We are deploying .NET (Core) on Linux since soon 10 years. With hundreds of devs and dozens of services on thousands of servers.

We have not touched a Windows server in years.

In 2026 .NET is deployed like anything else into Linux containers and Lambdas. Obviously there are still people who love their ui based servers but that is because of that and not because of .NET.

Adoption of new features is gradually and explorative, obviously in an enterprise everything is on a LTS 2-3 back but adoption after that delay is rather quick to my observation.

.NET like Java have this "it is there and we extend it. And the new platform is also .NET because you have your dozens of devs already"


There is a huge amount of closed source, ecommerce shops that use C#. Its popular in game dev too but TIOBE is probably attributable to the ecommerce.

If you know Java, you should give C# a try.
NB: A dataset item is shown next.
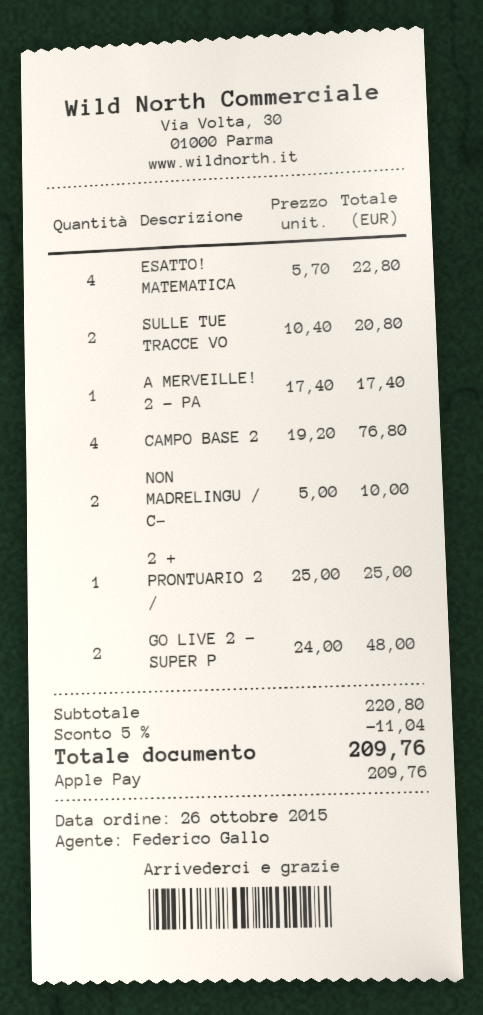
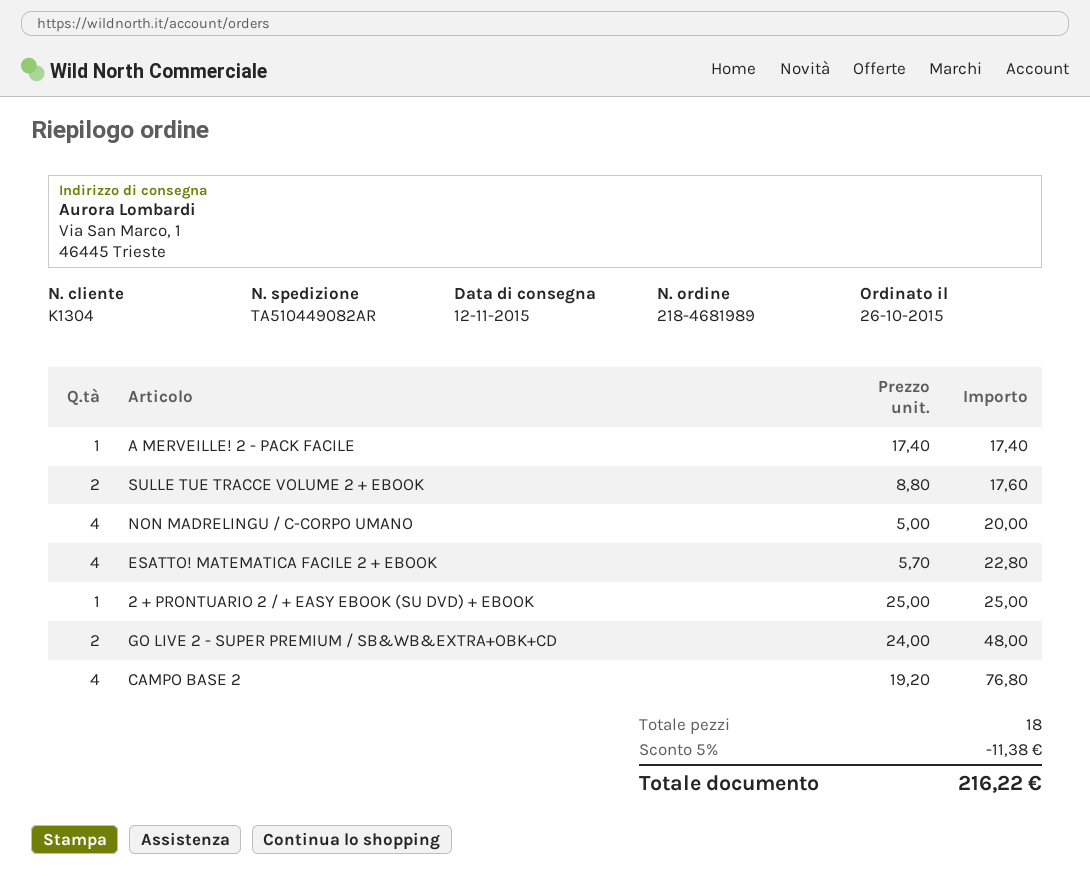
SULLE TUE TRACCE VO: 2 x 10.40 = 20.80 -> 2 x 8.80 = 17.60
NON MADRELINGU / C-: 2 x 5.00 = 10.00 -> 4 x 5.00 = 20.00
discount: 5% = 11.04 -> 5% = 11.38
total: 209.76 -> 216.22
Its a slicker Java with some good decisions that actually make it viable for a lot of things Java struggles at, like better interop with pointers and things like native UI (Maybe Loom will eventually overtake async/await for UI dev but not quite yet).

It works very well on many more use cases than it used to. .NET has followed with the Linux servers in the cloud industry reality and is very stable.

Its just a good language. Try it out.